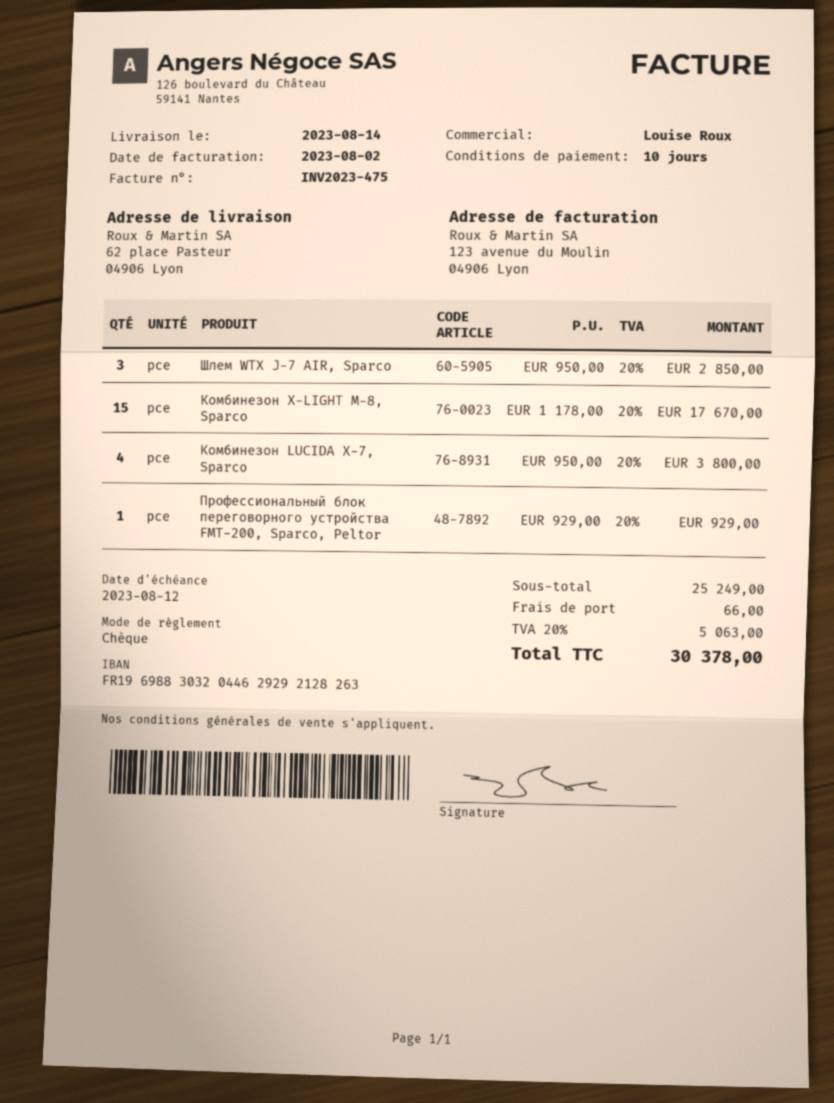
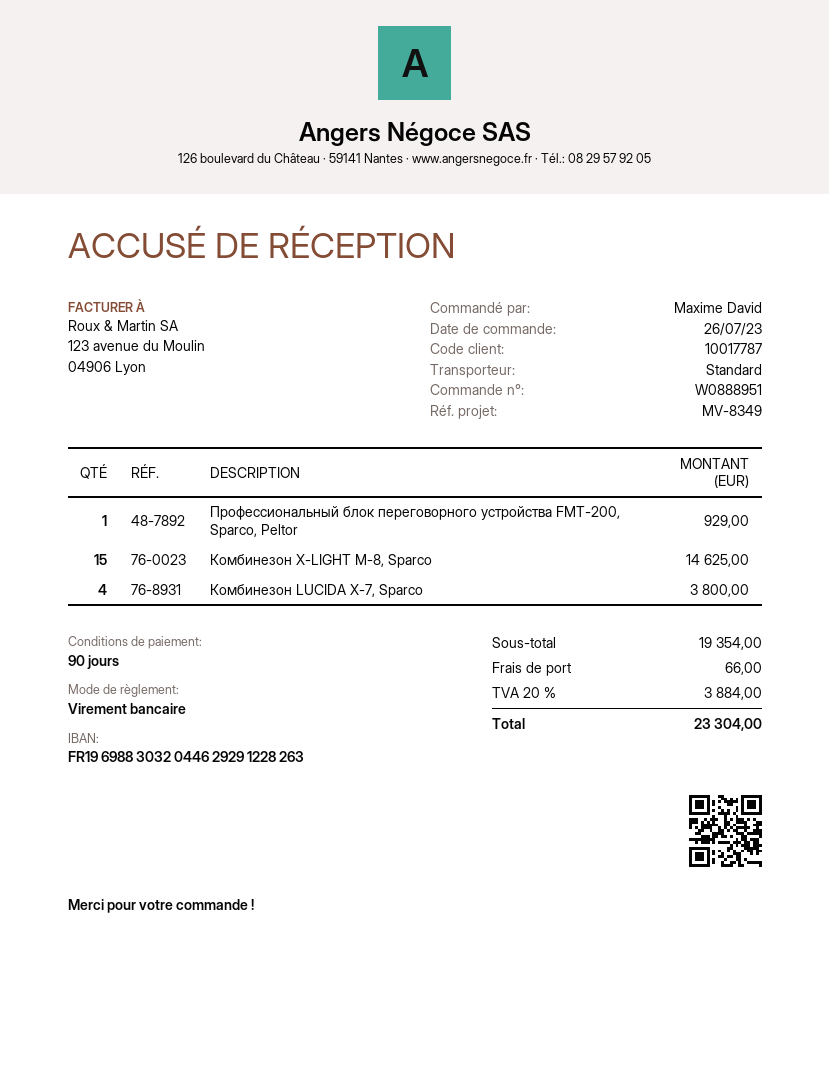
payment terms: 10 days -> 90 days
payment method: cheque -> bank transfer
bank account: FR1969883032044629292128263 -> FR1969883032044629291228263
Шлем WTX J-7 AIR, Sparco: 3 for 2850.00 -> none
Комбинезон X-LIGHT M-8, Sparco: 15 for 17670.00 -> 15 for 14625.00
subtotal: 25249.00 -> 19354.00
tax: 20% = 5063.00 -> 20% = 3884.00
total: 30378.00 -> 23304.00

◆ **Task instructions**
Whenever a line in the entries above includes the word "payment", pull that line out.

◆ **Problem solution**
payment terms: 10 days -> 90 days
payment method: cheque -> bank transfer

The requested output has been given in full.